Justin M. Streiner streiner at cluebyfour.org
Tue Oct 7 11:47:08 EDT 2014


On Tue, 7 Oct 2014, Andrew (Andy) Ashley wrote:

> I¹m hoping someone can provide a bit of insight here with a BGP route
> filtering scenario:
>
> AS100 does not want AS300 to learn its routes from AS200, since that can
> cause redundancy issues (2 supposedly diverse upstreams effectively become
> 1).

It's really not necessary to do this, and trying to force providers to 
not learn routes for AS100 from each other can make outages more 
difficult and recovery more painful.  Better to let BGP do what it does 
in a relatively unfettered way.  Some providers might offer BGP 
communities that customers can set on their outbound announcements, to do 
something like "AS300, prepend what I announce to you, when you announce 
it to AS200".  The capabilities of these offerings will vary widely from 
provider to provider.

> AS100 still wants to receive a full table from AS200 (but not routes that
> transit AS300).

Better to receive a full feed and the customer can drop or de-prefer 
routes that have [ 200 300 ] (or however make occurrences you want to look 
for) in the AS path from their own routing table, rather than trying to 
get the providers to do it.  Note that the mechanics of looking for said 
routes will vary significantly from vendor to vendor.

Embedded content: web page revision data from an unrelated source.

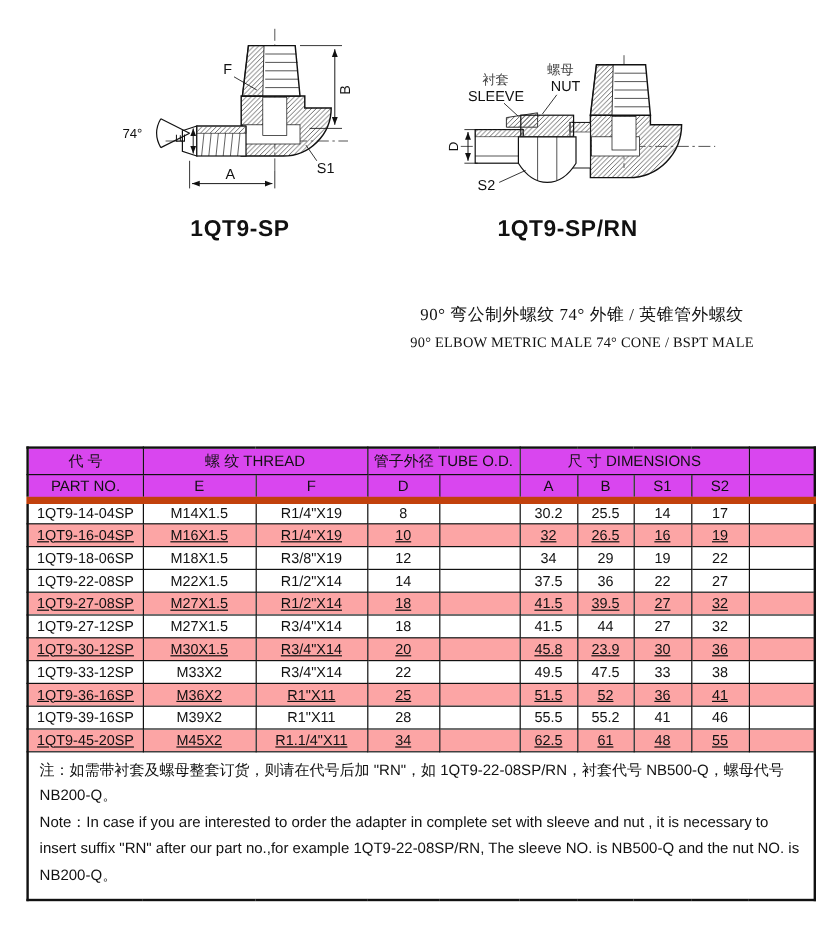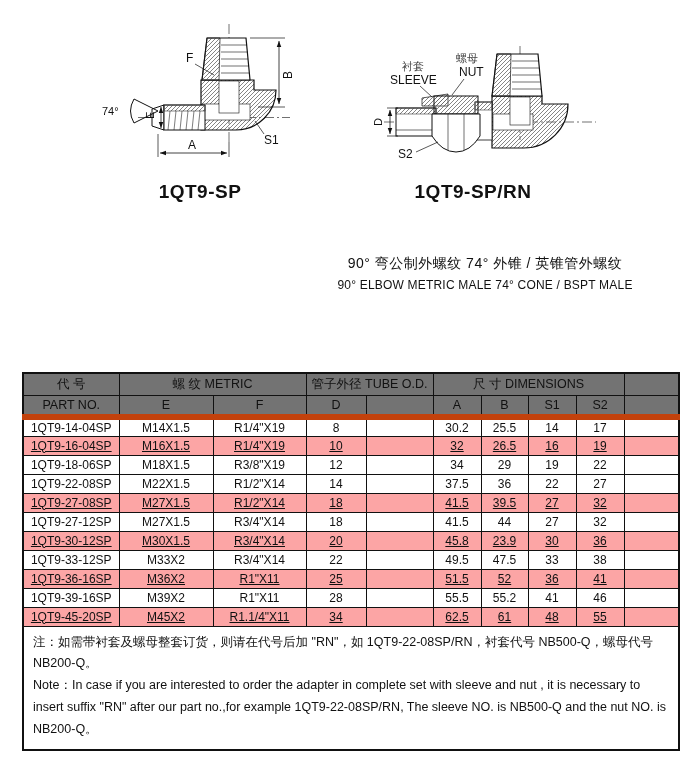"90° 弯公制外螺纹 74° 外锥 /" #title-block { font-family: none -> Liberation Serif, serif }
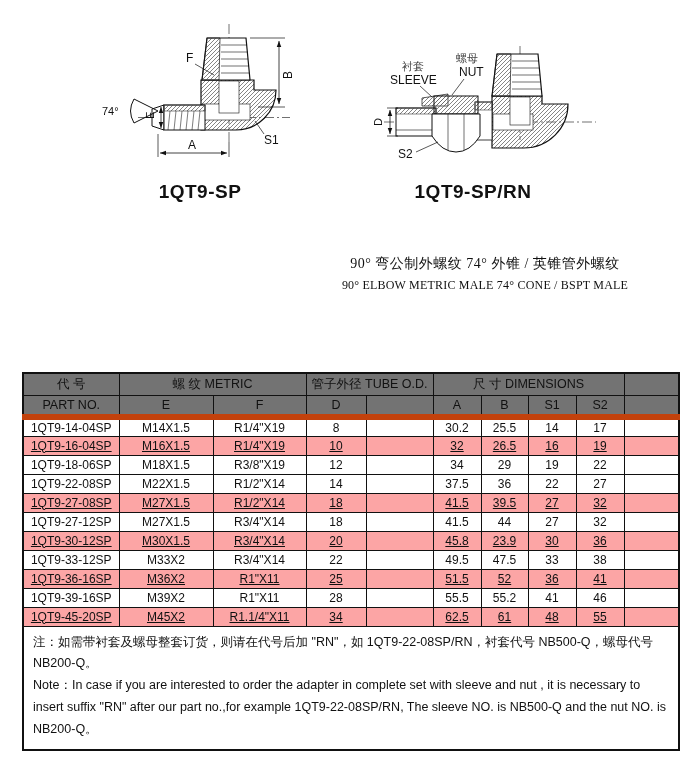"代 号" #spec-table thead tr { background: #737373 -> #d946ef }
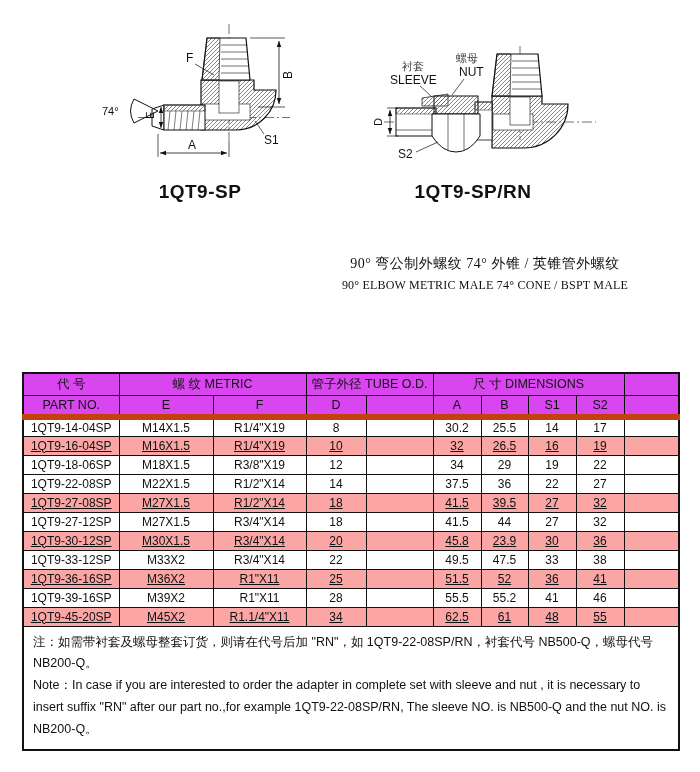"螺 纹 METRIC" th { text: METRIC -> THREAD }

> It should be possible for AS200 to tag prefixes learned from AS300 at
> ingress, then implement a policy to filter these tagged prefixes on outbound
> announcements to AS100.
> But, how can AS100 still receive a full table from AS200 with such filtering
> in place?

Don't make the routing policies any more complicated than they need to be, 
especially if someone who is less familiar with them will be expected to 
troubleshoot connectivity issues at 3 AM.